Taking mass spectrometry as the example, a number of developments are presented below to serve by way of illustration for other areas of spectroscopy.

The lengthy path to the first commercial systems

“There simply has to be an easier way of getting this outcome,” was the one-time lament of a developer at US mass spectrometry pioneer Consolidated Engineering Corporation, CEC. Based on the work of Thomson, Aston, Bainbridge, Dempster, Nier and others, who can properly be described as the “founding fathers” of mass spectrometry, companies established in the USA and the UK such as CEC and MetroVick developed the technology to market-readiness during the 1940s. Putting it delicately, though, at that time mass spectrometers had a reputation for requiring very careful and skilled handling.
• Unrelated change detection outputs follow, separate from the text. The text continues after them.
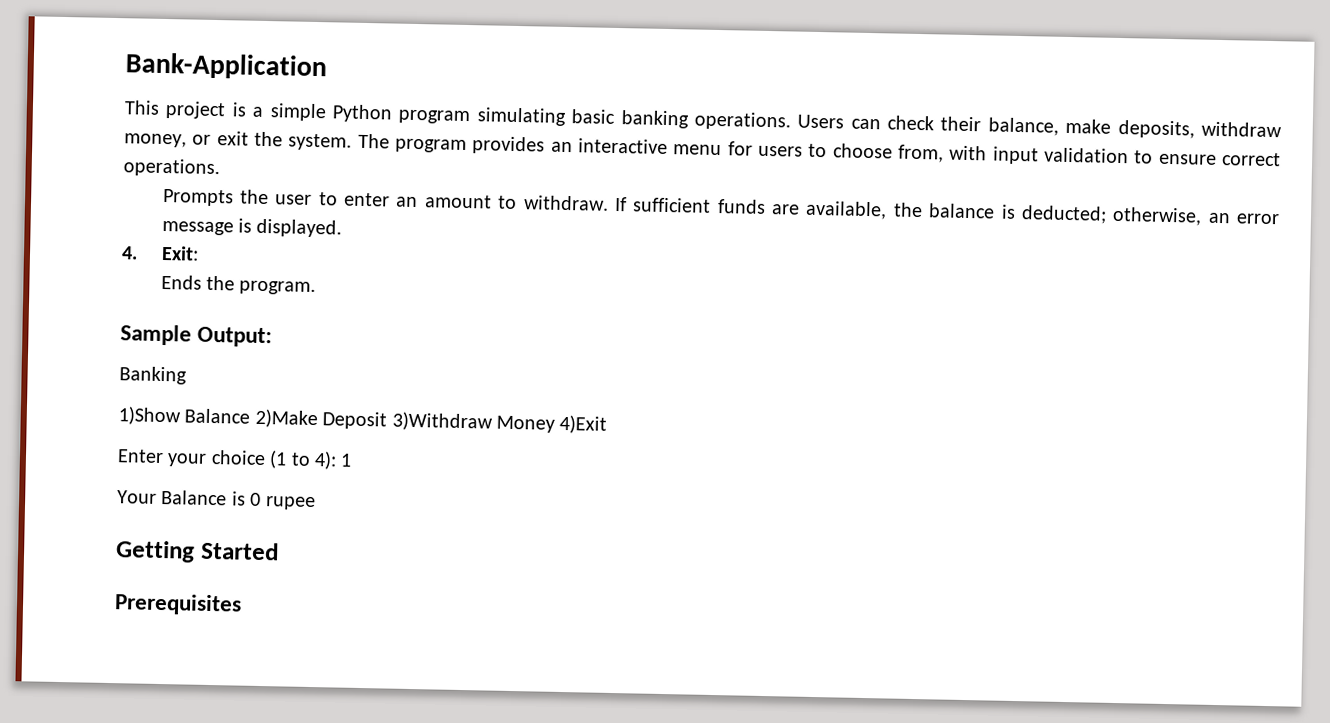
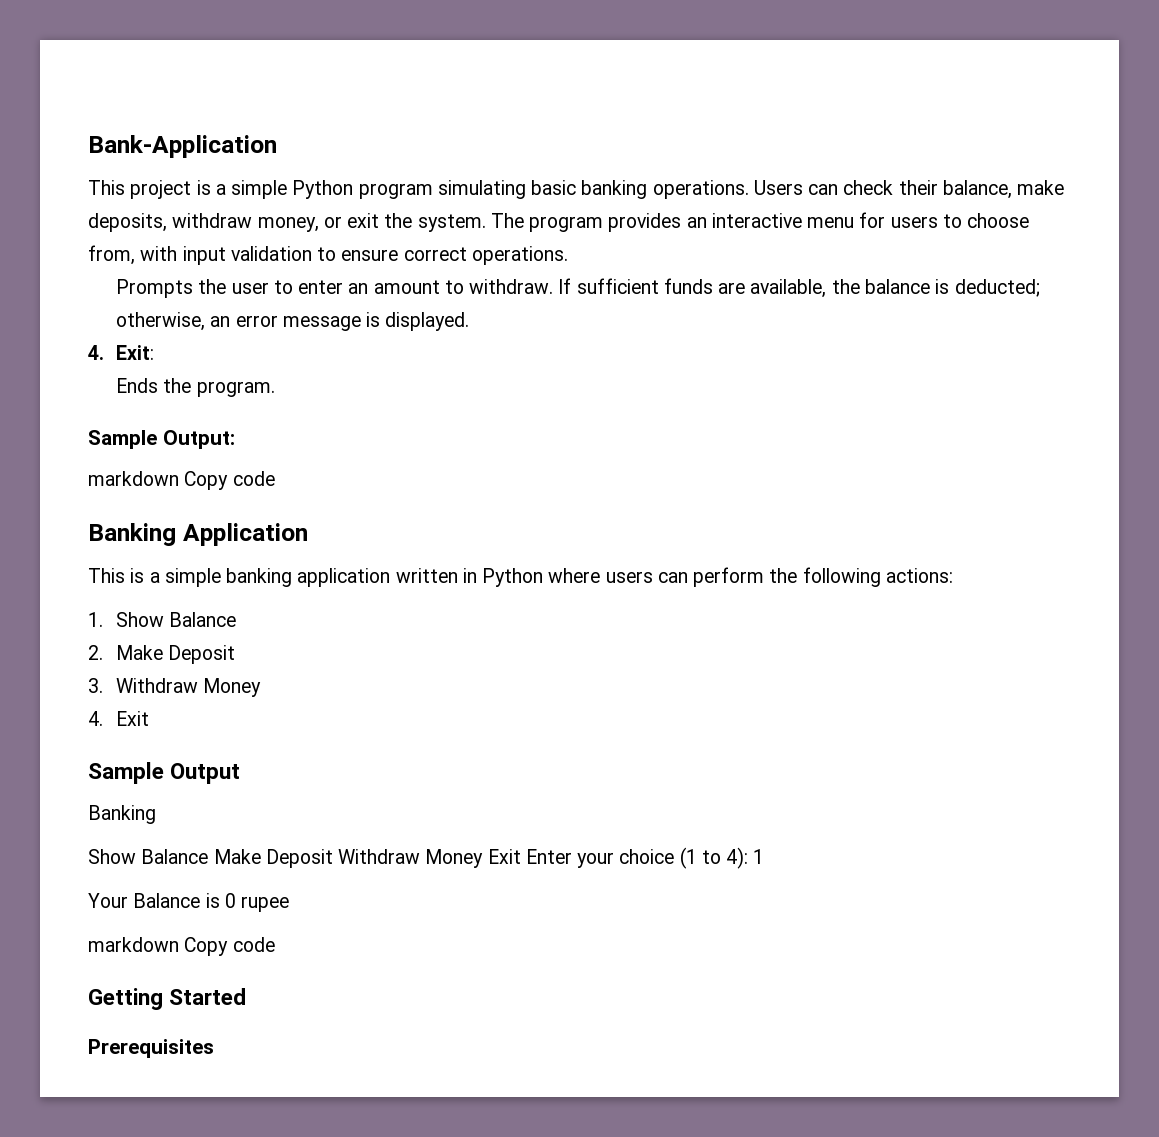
  Sample Output:
+ markdown Copy code
+ Banking Application
+ This is a simple banking application written in Python where users can perform the following actions:
+ 1. Show Balance
+ 2. Make Deposit
+ 3. Withdraw Money
+ 4. Exit
+ Sample Output
  Banking
- 1)Show Balance 2)Make Deposit 3)Withdraw Money 4)Exit
- Enter your choice (1 to 4): 1
+ Show Balance Make Deposit Withdraw Money Exit Enter your choice (1 to 4): 1
  Your Balance is 0 rupee
+ markdown Copy code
Back then, a mass spectrometer filled a whole room rather than a lab bench, and was still the “machine that almost doesn’t quite work.” This utterance by an early user in the USA was a familiar phrase in the sector for a long time.

So a fair degree of optimism was needed, even in an engineering hub like Germany, to want to build mass spectrometers for commercial use. The young physicist Dr. Ludolf Jenckel had precisely this idea. This native of Bremen, employed at the Atlas-Werke there, took the idea to his line manager in 1947 — and was turned down. Too exotic, too uncertain, too great a technology deficit compared to the USA and UK, and a project simply too far removed from the company’s core business. But he insisted, and finally got permission to work on his vision — for half-days, and at his own risk. And it is really thanks to Jenckel’s stubbornness that Bremen is today one of the leading centers for mass spectrometry in Europe. A year later, a small division was set up — Atlas MAT (Mess- und Analysen-Technik) — and the first prototype unveiled, the 60° sector field MS I. In 1967 MAT was taken over by Varian Associates (Palo Alto, USA), whose worldwide marketing activities promoted it to become a leading manufacturer of mass spectrometers. In 1981, that company was taken over by the then leading GC/MS manufacturer Finnigan (San Jose, USA).

In turn, Finnigan was taken over in 1990 by Thermo Electron Corp., which later became Thermo Fisher Scientific in 2006. The broadening of the product portfolio continued. MALDI technology, which was new at that time, was a minimal-fragmentation ionizing technique that opened up new horizons for biochemical applications, allowing analysis of compounds with very high molecular weights (up to 1 million Daltons) for the first time. It meant that the majority of chemical compounds were now accessible via mass spectrometric procedures.

Especially aimed at biochemical research, in 1991 the company introduced Vision 2000, a Time-of-Flight (TOF) system, to the market.

Another emerging technology, especially for trace analysis of elements, was ICP-MS. Element, the high-resolution mass spectrometer launched in 1993, saw the company now servicing this market too.